HPV, auch als Humane Papillomviren bekannt, bilden eine Gruppe von Viren, die hauptsächlich durch sexuellen Kontakt übertragen werden. Bisher wurden verschiedene genitale HPV-Typen identifiziert, die aufgrund ihres krebsauslösenden Potenzials in zwei Gruppen eingeteilt werden:
- High-risk-HPV: Diese Gruppe umfasst HPV-Typen mit einem erhöhten Krebsrisiko.
- Low-risk-HPV: Hierbei handelt es sich um HPV-Typen, die zwar geringere Krebsrisiken aufweisen, jedoch andere gesundheitliche Auswirkungen haben können.
Die meisten HPV-Infektionen verlaufen ohne erkennbare Symptome und werden vom körpereigenen Immunsystem bekämpft. Dennoch können einige HPV-Typen Genitalwarzen verursachen, sichtbare Wucherungen im Genitalbereich, die gelegentlich Unannehmlichkeiten bereiten.
Vor einigen Hochrisiko-HPV-Typen schützt die HPV-Impfung, die in der Regel im Jugendalter empfohlen wird, bevor sexuelle Aktivitäten beginnen. Sie bietet einen essenziellen Schutz vor HPV-assoziierten Erkrankungen wie Gebärmutterhalskrebs, Analkrebs, Peniskrebs sowie bestimmten Mund- und Rachenkrebsarten. Präventive Maßnahmen wie die HPV-Impfung und frühzeitige HPV-Tests spielen eine Schlüsselrolle für eine langfristige Gesundheit.
HPV wird hauptsächlich durch sexuellen Kontakt übertragen - vaginal, anal oder oral. Schon Hautkontakt im Intimbereich kann ausreichen. Das Virus ist also sehr leicht übertragbar.

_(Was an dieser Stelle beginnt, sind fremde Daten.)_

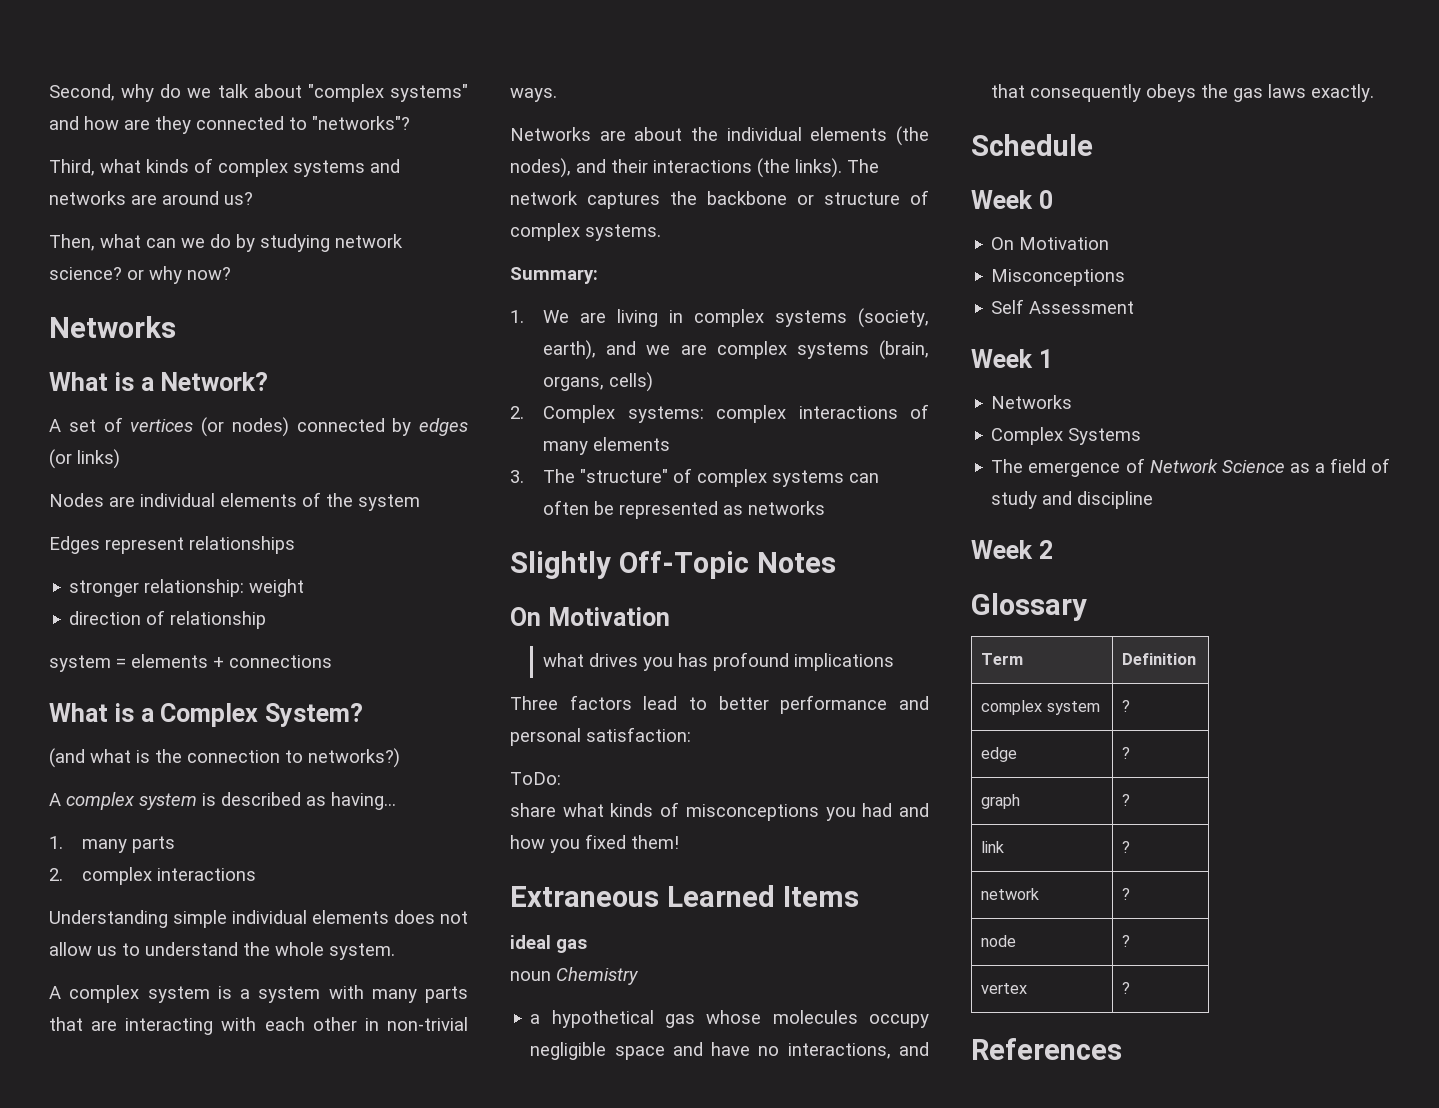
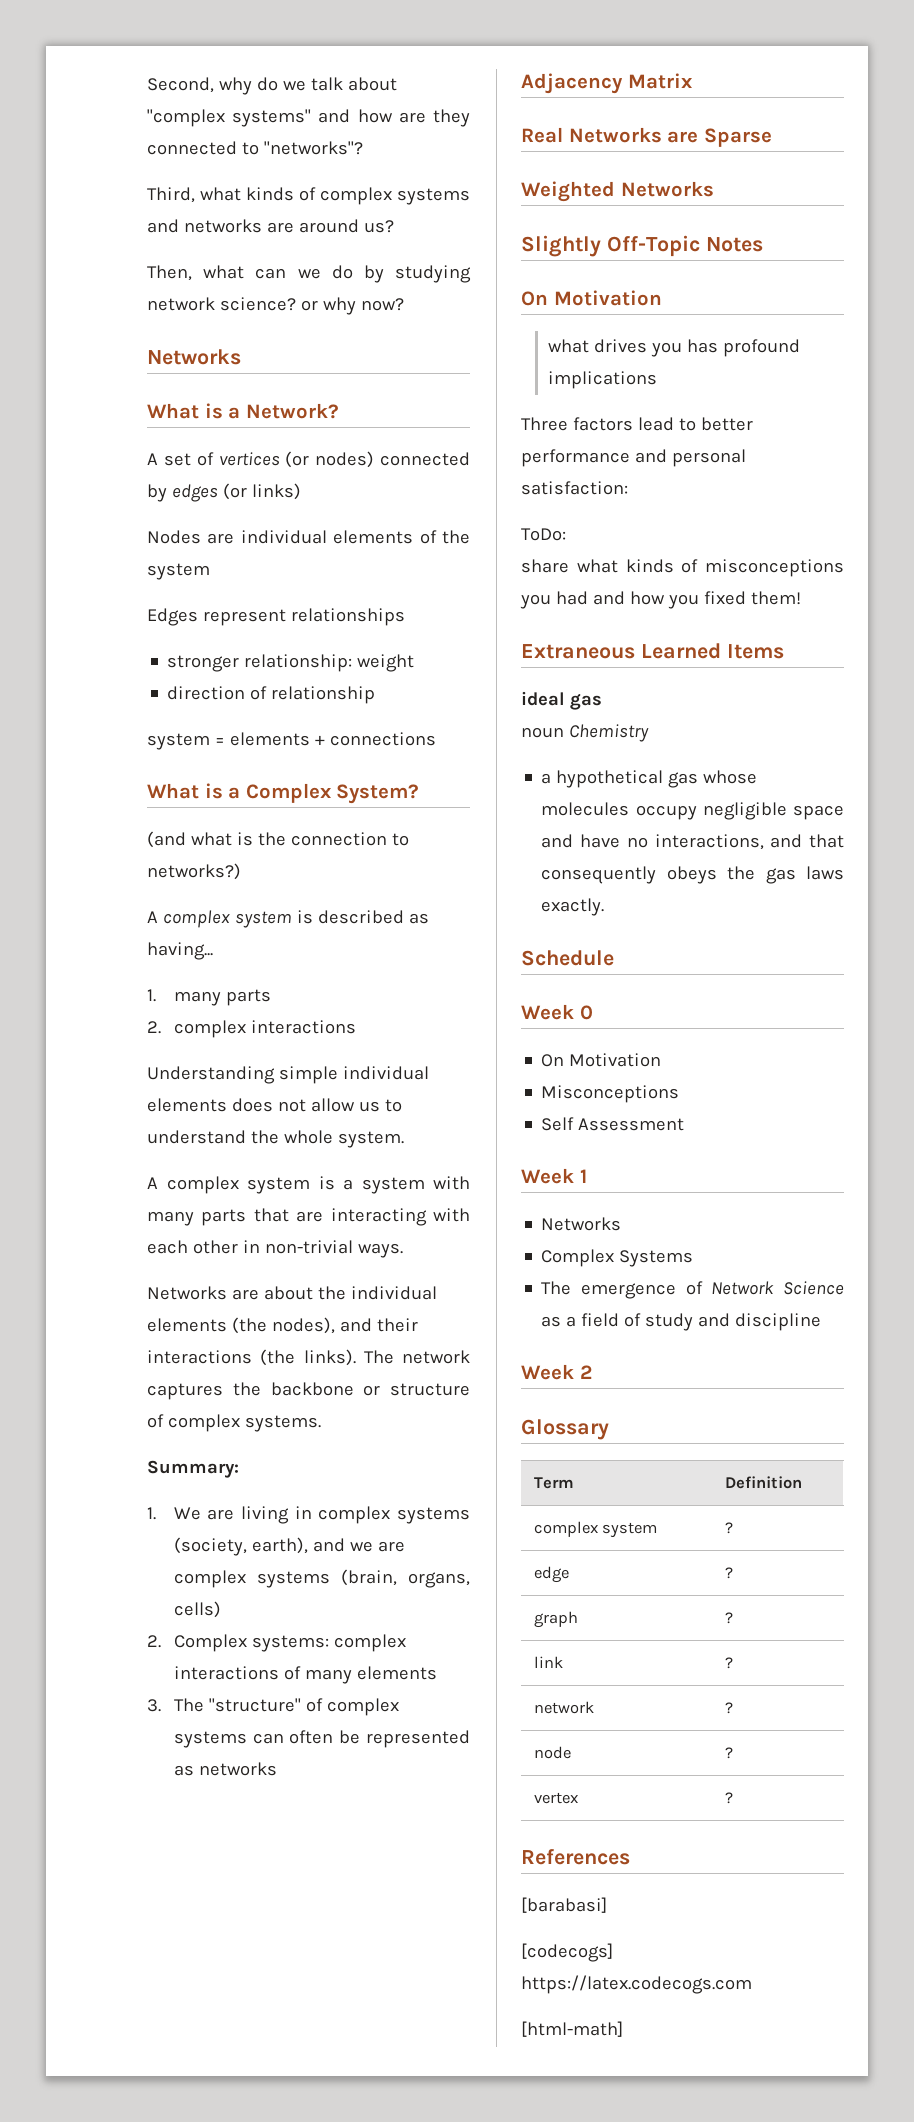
(826, 508) none -> [521,73,692,94] [521,127,772,147] [521,181,714,202] // Adjacency Matrix // Real Networks are Sparse // Weighted Networks
(1122, 1049) none -> [521,1897,607,1913] [521,1943,613,1962] [521,1975,752,1994] [521,2021,623,2037] // [barabasi] // [codecogs] https://latex.codecogs.com // [html-math]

Das Immunsystem bekämpft HPV in den meisten Fällen von selbst innerhalb von 1-2 Jahren. Es gibt keine gezielte Therapie gegen das Virus selbst, nur gegen die Folgeerscheinungen wie Warzen oder Zellveränderungen.

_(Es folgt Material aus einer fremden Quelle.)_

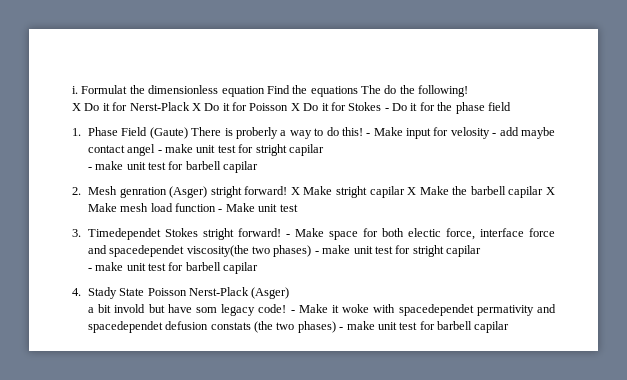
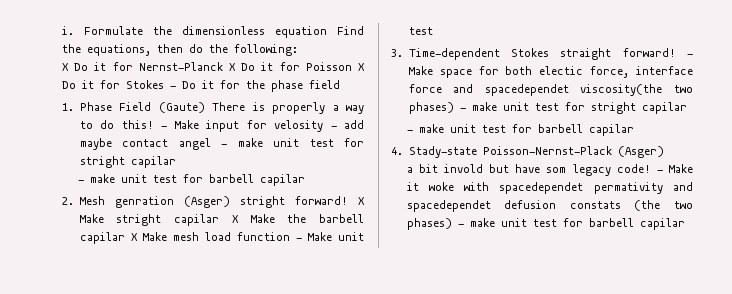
[81,85,128,94] Formulat -> [84,26,143,35] Formulate
[310,85,381,97] equations The -> [87,44,183,56] equations, then
[418,85,469,97] [72,102,190,111] following! // X Do it for Nerst-Plack -> [234,44,298,56] [62,62,223,71] following: // X Do it for Nernst-Planck
[235,127,278,139] proberly -> [272,102,326,114] properly
[87,228,234,240] Timedependet Stokes stright -> [408,48,612,60] Time-dependent Stokes straight
[87,287,250,299] Stady State Poisson Nerst-Plack -> [408,146,612,158] Stady-state Poisson-Nernst-Plack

Die STIKO empfiehlt die HPV-Impfung für: • Mädchen und Jungen zwischen 9 und 14 Jahren • Nachholimpfungen bis zum 18. Geburtstag Je früher, desto besser - am besten vor dem ersten Sexualkontakt.
Weil HPV nicht nur Frauen betrifft: Es kann auch Penis-, Anal- und Mundrachenkrebs verursachen. Außerdem tragen geimpfte Jungen zur Herdenimmunität bei - und schützen so auch ihre Partner*innen.
Die HPV-Impfung gilt als sehr sicher und gut verträglich. Sie schützt zuverlässig vor den gefährlichsten HPV-Typen - insbesondere denjenigen, die Krebs auslösen können. Nebenwirkungen sind meist mild (z. B. Rötung an der Einstichstelle, kurzzeitiges Fieber).
Ja - unter bestimmten Umständen kann sie auch für Erwachsene sinnvoll sein, vor allem wenn noch kein Kontakt mit den gefährlichsten HPV-Typen stattgefunden hat. Die Impfung kann zwar bestehende Infektionen nicht heilen, aber vor zukünftigen Ansteckungen schützen.
•Frauen und Männer bis etwa 26 Jahre profitieren nachweislich, vor allem bei wechselnden Sexualpartnern.
• Über 26-Jährige können sich nach individueller Beratung impfen lassen - etwa wenn sie neu sexuell aktiv werden oder ein erhöhtes Risiko haben.
• Die Entscheidung wird oft als individuelle Gesundheitsleistung (IGeL) behandelt - also nicht immer von der Krankenkasse bezahlt.